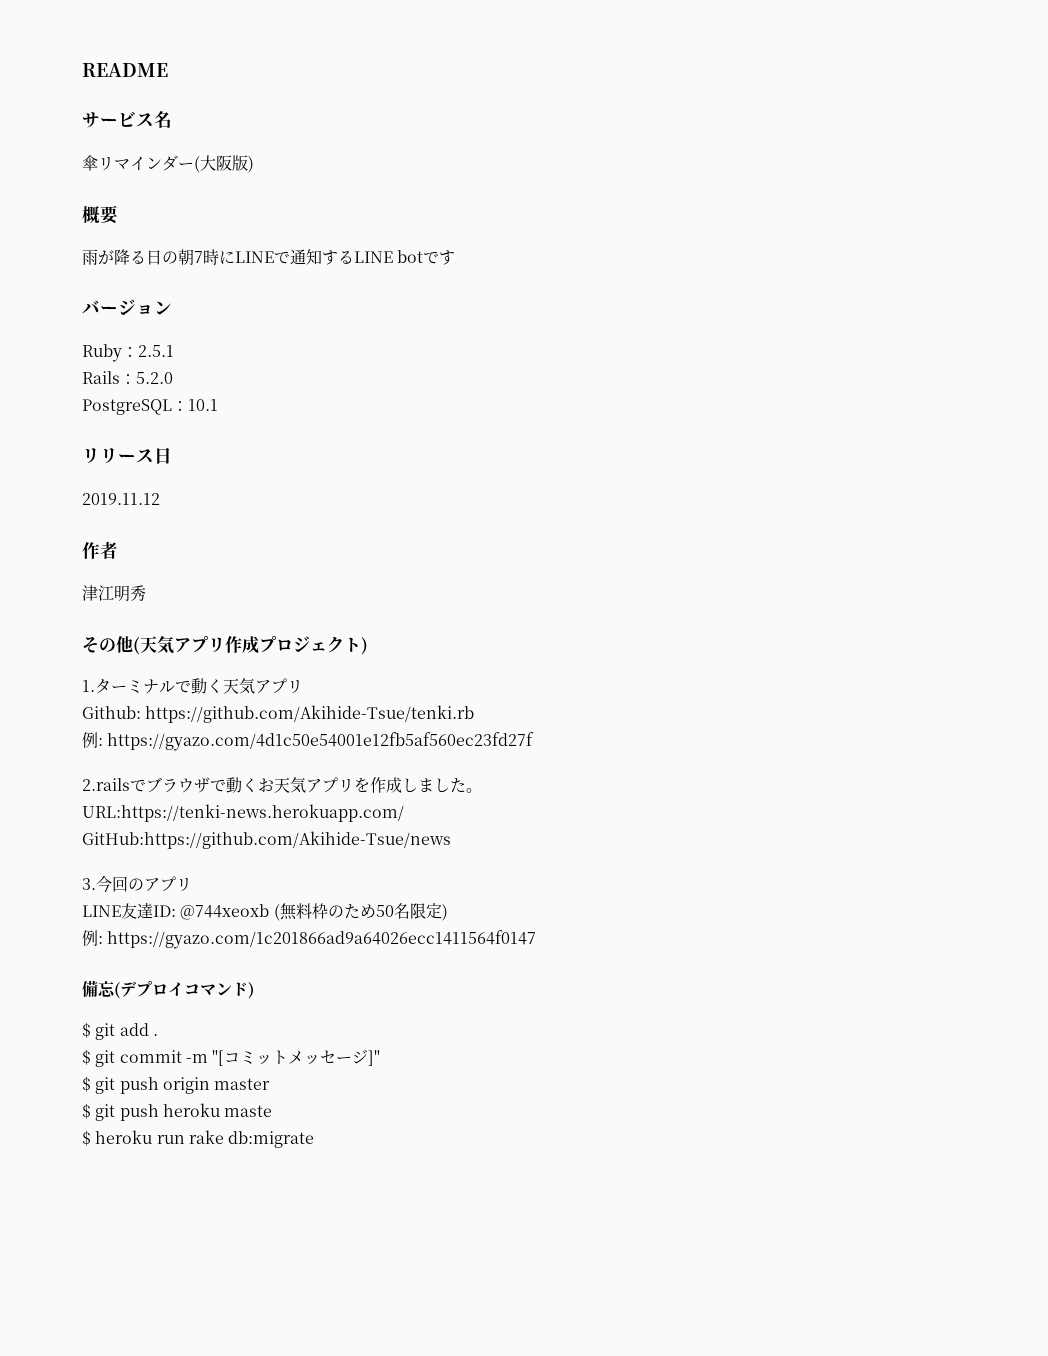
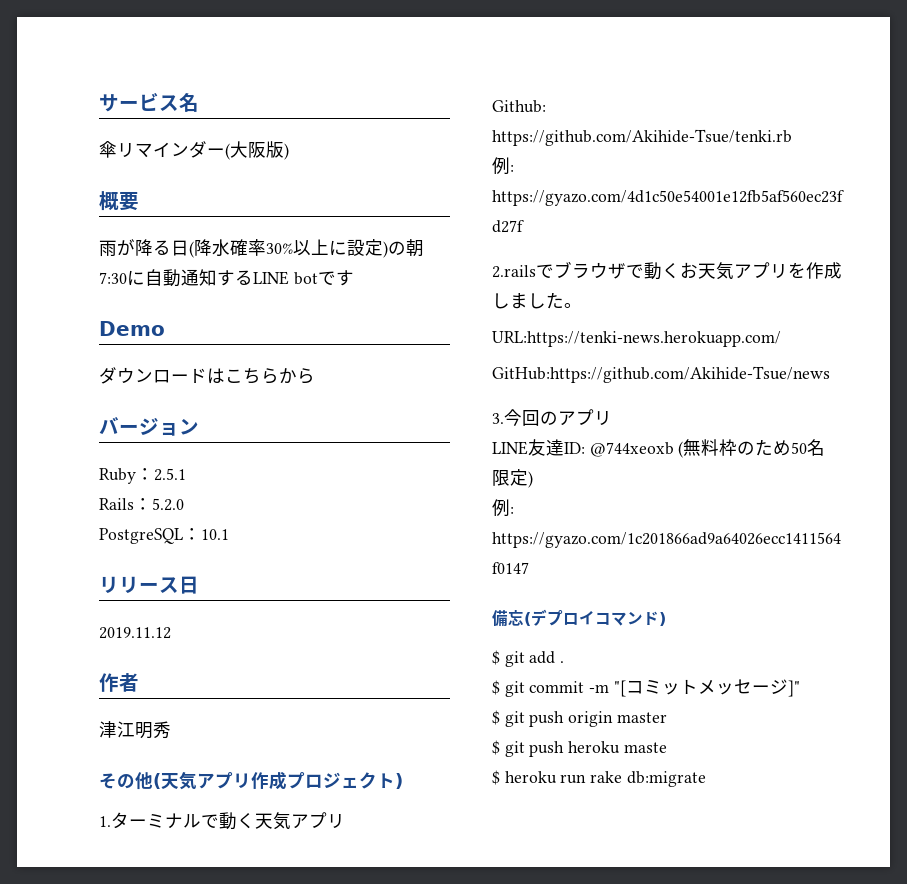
[82,63,168,77] README // -> (99, 103) none
[162,249,290,265] の朝7時にLINEで -> [189,239,424,258] [99,269,181,287] (降水確率30%以上に設定)の朝7:30に自動
(456, 257) none -> [99,321,165,336] [99,367,315,384] // Demo // ダウンロードはこちらから

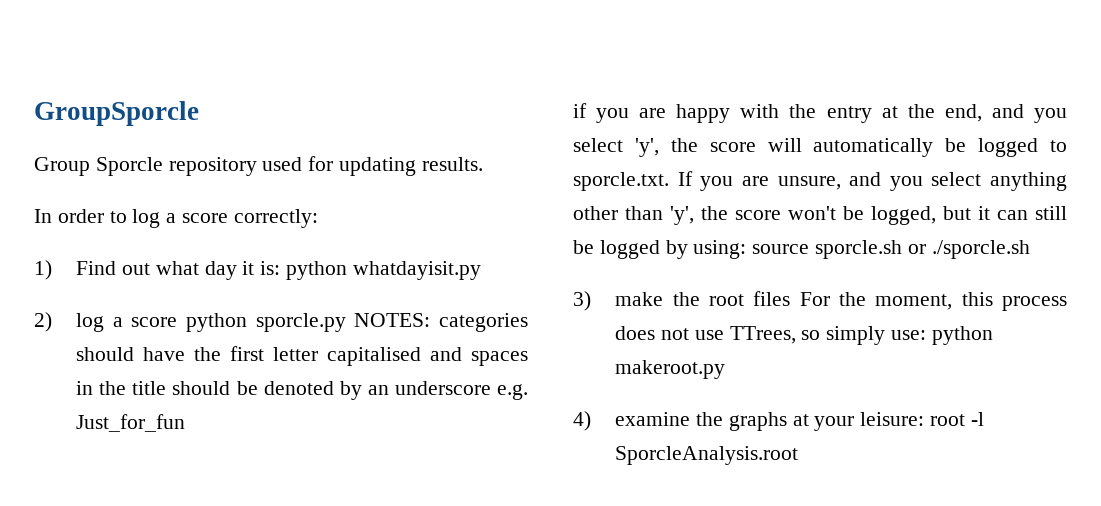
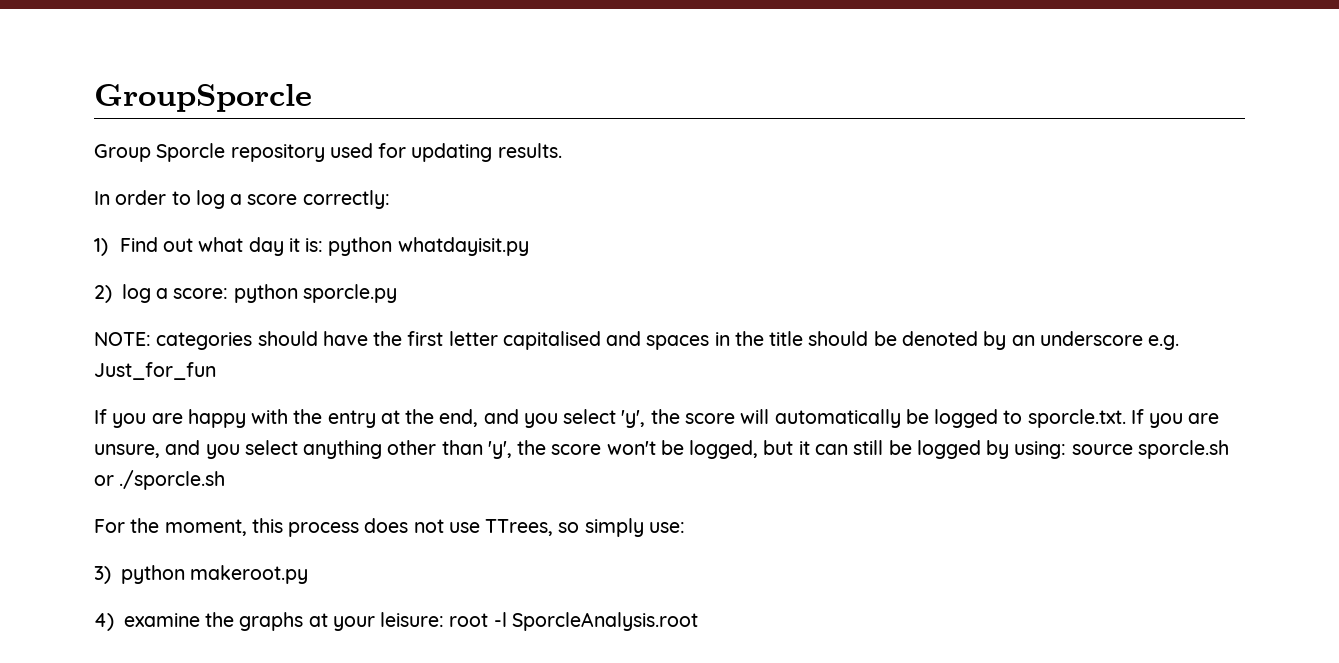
[131,317,178,327] score -> [173,288,229,299] score:
[354,313,431,327] NOTES: -> [94,332,151,346] // NOTE:
[573,103,587,118] if -> [94,409,107,424] If
[573,291,791,311] 3) make the root files -> (226, 480) none
(926, 335) none -> [94,566,111,584] // 3)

• • • • •

> _Activity_: Scan the material above for lines holding the string "none" and copy those lines.

> _Response_:
[82,63,168,77] README // -> (99, 103) none
(456, 257) none -> [99,321,165,336] [99,367,315,384] // Demo // ダウンロードはこちらから
[573,291,791,311] 3) make the root files -> (226, 480) none
(926, 335) none -> [94,566,111,584] // 3)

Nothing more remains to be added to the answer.